(Items from a data source)

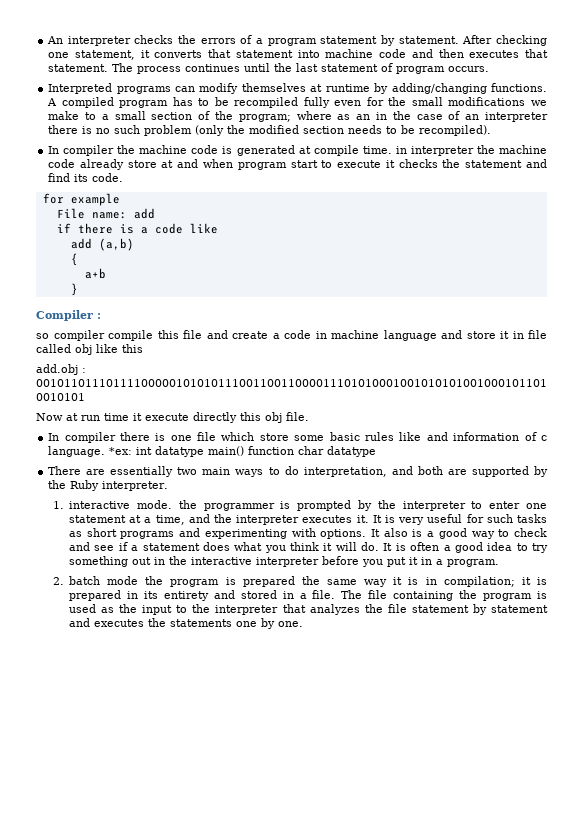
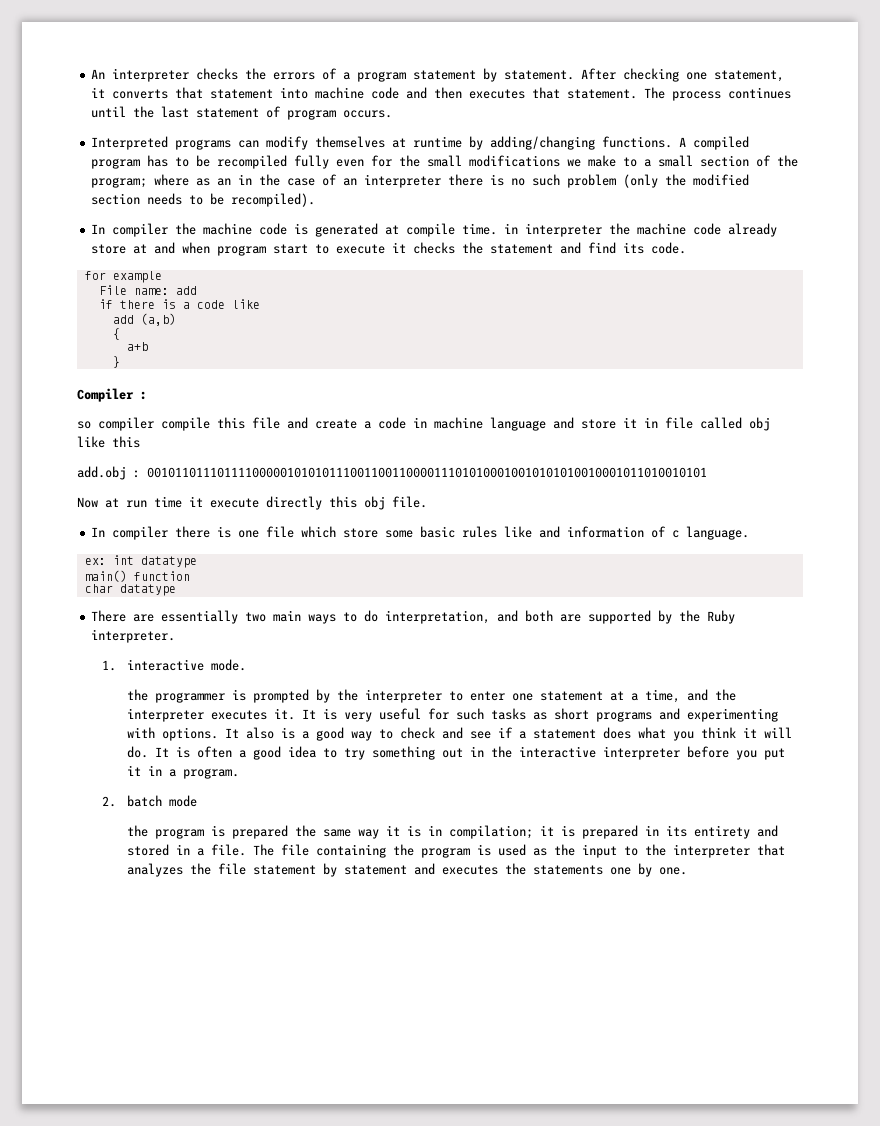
- In compiler there is one file which store some basic rules like and information of c language. *ex: int datatype main() function char datatype
+ In compiler there is one file which store some basic rules like and information of c language.
+ ex: int datatype
+ main() function
+ char datatype
- 1. interactive mode. the programmer is prompted by the interpreter to enter one statement at a time, and the interpreter executes it.
+ 1. interactive mode.
+ the programmer is prompted by the interpreter to enter one statement at a time, and the interpreter executes it.
- 2. batch mode the program is prepared the same way it is in compilation; it is prepared in its entirety and stored in a file.
+ 2. batch mode
+ the program is prepared the same way it is in compilation; it is prepared in its entirety and stored in a file.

Problem description: All lines of the data that hold "compilation" need to be copied.

Final answer:
- 2. batch mode the program is prepared the same way it is in compilation; it is prepared in its entirety and stored in a file.
+ the program is prepared the same way it is in compilation; it is prepared in its entirety and stored in a file.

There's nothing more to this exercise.